**** DATA RECORDS ****

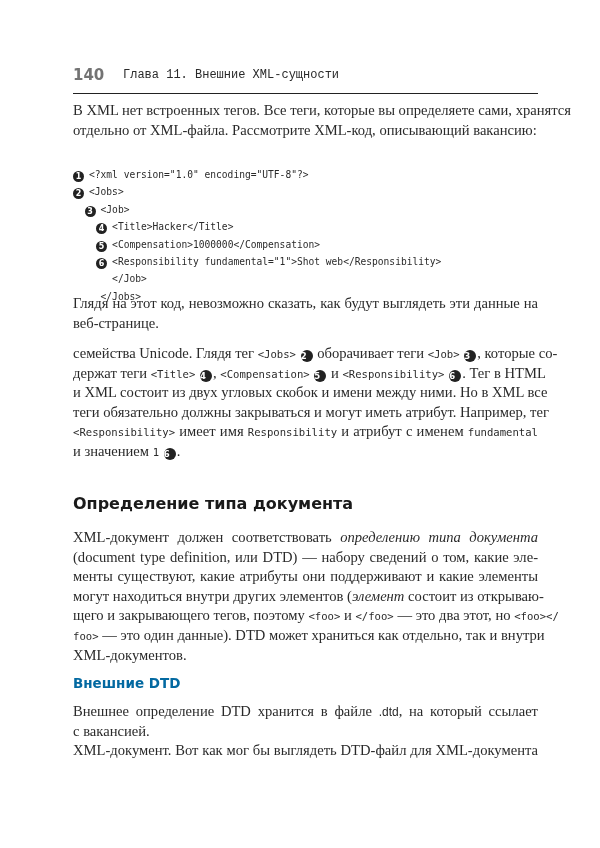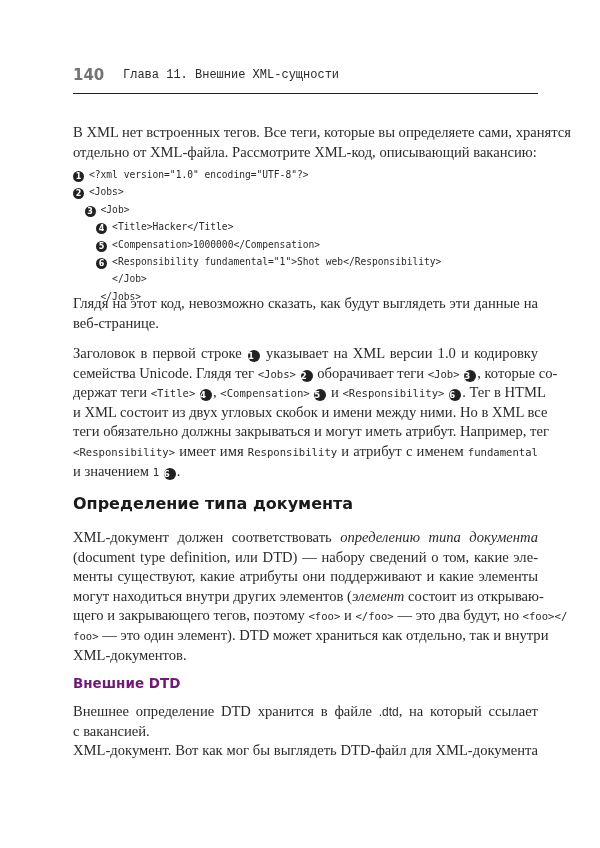--- a/index.html
+++ b/index.html
@@ -11,33 +11,33 @@
   .para { position: absolute; left: 0; width: 465px; font-family: "Liberation Serif", serif; font-size: 14.6px; color: #2a2a2a; }
   .line { height: 19.6px; line-height: 19.6px; white-space: nowrap; text-align: justify; text-align-last: justify; overflow: visible; }
   .line.last { text-align-last: left; }
   .mono { font-family: "DejaVu Sans Mono", monospace; font-size: 10.6px; color: #2a2a2a; }
   .it { font-style: italic; }
   .code { position: absolute; left: 0; top: 166px; font-family: "DejaVu Sans Mono", monospace; font-size: 9.6px; color: #2a2a2a; }
   .code-line { height: 17.4px; line-height: 17.4px; white-space: pre; }
   .cb { display: inline-block; width: 11px; height: 11px; border-radius: 50%; background: #222; color: #fff; font-family: "DejaVu Sans", sans-serif; font-size: 8px; font-weight: bold; line-height: 11px; text-align: center; vertical-align: -1px; margin-right: 5px; }
   .cb.inl { width: 12px; height: 12px; line-height: 12px; font-size: 8.5px; margin: 0 1px; vertical-align: -1px; }
   .h2 { position: absolute; left: 0; font-family: "DejaVu Sans", sans-serif; font-weight: bold; font-size: 16px; color: #1a1a1a; }
-  .h3 { position: absolute; left: 0; font-family: "DejaVu Sans", sans-serif; font-weight: bold; font-size: 13.5px; color: #701a75; }
+  .h3 { position: absolute; left: 0; font-family: "DejaVu Sans", sans-serif; font-weight: bold; font-size: 13.5px; color: #0369a1; }
 </style>
 </head>
 <body>
 
 <div class="page">
 
   <div class="header">
     <span class="page-num">140</span>
     <span class="chapter">Глава 11. Внешние XML-сущности</span>
   </div>
 
-  <div class="para" style="top:123px;">
+  <div class="para" style="top:101px;">
     <div class="line">В XML нет встроенных тегов. Все теги, которые вы определяете сами, хранятся</div>
     <div class="line last">отдельно от XML-файла. Рассмотрите XML-код, описывающий вакансию:</div>
   </div>
 
   <div class="code">
     <div class="code-line"><span class="cb">1</span><span>&lt;?xml version="1.0" encoding="UTF-8"?&gt;</span></div>
     <div class="code-line"><span class="cb">2</span><span>&lt;Jobs&gt;</span></div>
     <div class="code-line"><span>  </span><span class="cb">3</span><span>&lt;Job&gt;</span></div>
     <div class="code-line"><span>    </span><span class="cb">4</span><span>&lt;Title&gt;Hacker&lt;/Title&gt;</span></div>
     <div class="code-line"><span>    </span><span class="cb">5</span><span>&lt;Compensation&gt;1000000&lt;/Compensation&gt;</span></div>
@@ -45,38 +45,37 @@
     <div class="code-line"><span>    </span><span style="display:inline-block;width:16px;"></span><span>&lt;/Job&gt;</span></div>
     <div class="code-line"><span>  </span><span style="display:inline-block;width:16px;"></span><span>&lt;/Jobs&gt;</span></div>
   </div>
 
   <div class="para" style="top:294px;">
     <div class="line">Глядя на этот код, невозможно сказать, как будут выглядеть эти данные на</div>
     <div class="line last">веб-странице.</div>
   </div>
 
   <div class="para" style="top:344px;">
-    <div class="line"><span>Заголовок в первой строке</span> <span class="cb inl">1</span> <span>указывает на XML версии 1.0 и кодировку</span></div>
     <div class="line"><span>семейства Unicode. Глядя тег</span> <span class="mono">&lt;Jobs&gt;</span> <span class="cb inl">2</span> <span>оборачивает теги</span> <span class="mono">&lt;Job&gt;</span> <span class="cb inl">3</span><span>, которые со-</span></div>
     <div class="line"><span>держат теги</span> <span class="mono">&lt;Title&gt;</span> <span class="cb inl">4</span><span>,</span> <span class="mono">&lt;Compensation&gt;</span> <span class="cb inl">5</span> <span>и</span> <span class="mono">&lt;Responsibility&gt;</span> <span class="cb inl">6</span><span>. Тег в HTML</span></div>
     <div class="line">и XML состоит из двух угловых скобок и имени между ними. Но в XML все</div>
     <div class="line">теги обязательно должны закрываться и могут иметь атрибут. Например, тег</div>
     <div class="line"><span class="mono">&lt;Responsibility&gt;</span> <span>имеет имя</span> <span class="mono">Responsibility</span> <span>и атрибут с именем</span> <span class="mono">fundamental</span></div>
     <div class="line last"><span>и значением</span> <span class="mono">1</span> <span class="cb inl">6</span><span>.</span></div>
   </div>
 
   <div class="h2" style="top:494px;">Определение типа документа</div>
 
   <div class="para" style="top:528px;">
     <div class="line"><span>XML-документ должен соответствовать</span> <span class="it">определению типа документа</span></div>
     <div class="line">(document type definition, или DTD) — набору сведений о том, какие эле-</div>
     <div class="line">менты существуют, какие атрибуты они поддерживают и какие элементы</div>
     <div class="line"><span>могут находиться внутри других элементов (</span><span class="it">элемент</span> <span>состоит из открываю-</span></div>
-    <div class="line"><span>щего и закрывающего тегов, поэтому</span> <span class="mono">&lt;foo&gt;</span> <span>и</span> <span class="mono">&lt;/foo&gt;</span> <span>— это два будут, но</span> <span class="mono">&lt;foo&gt;&lt;/</span></div>
-    <div class="line"><span class="mono">foo&gt;</span> <span>— это один элемент). DTD может храниться как отдельно, так и внутри</span></div>
+    <div class="line"><span>щего и закрывающего тегов, поэтому</span> <span class="mono">&lt;foo&gt;</span> <span>и</span> <span class="mono">&lt;/foo&gt;</span> <span>— это два этот, но</span> <span class="mono">&lt;foo&gt;&lt;/</span></div>
+    <div class="line"><span class="mono">foo&gt;</span> <span>— это один данные). DTD может храниться как отдельно, так и внутри</span></div>
     <div class="line last">XML-документов.</div>
   </div>
 
   <div class="h3" style="top:675px;">Внешние DTD</div>
 
   <div class="para" style="top:702px;">
     <div class="line"><span>Внешнее определение DTD хранится в файле</span> <span class="mono" style="font-family:Liberation Sans, sans-serif;font-size:12px;">.dtd</span><span>, на который ссылает</span></div>
     <div class="line last">с вакансией.</div>
     <div class="line">XML-документ. Вот как мог бы выглядеть DTD-файл для XML-документа</div>
   </div>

****

## BRIEF
Look through the records for the word "будут". Every line that has it should be copied.

## FINISHED TASK
     <div class="line">Глядя на этот код, невозможно сказать, как будут выглядеть эти данные на</div>
-    <div class="line"><span>щего и закрывающего тегов, поэтому</span> <span class="mono">&lt;foo&gt;</span> <span>и</span> <span class="mono">&lt;/foo&gt;</span> <span>— это два будут, но</span> <span class="mono">&lt;foo&gt;&lt;/</span></div>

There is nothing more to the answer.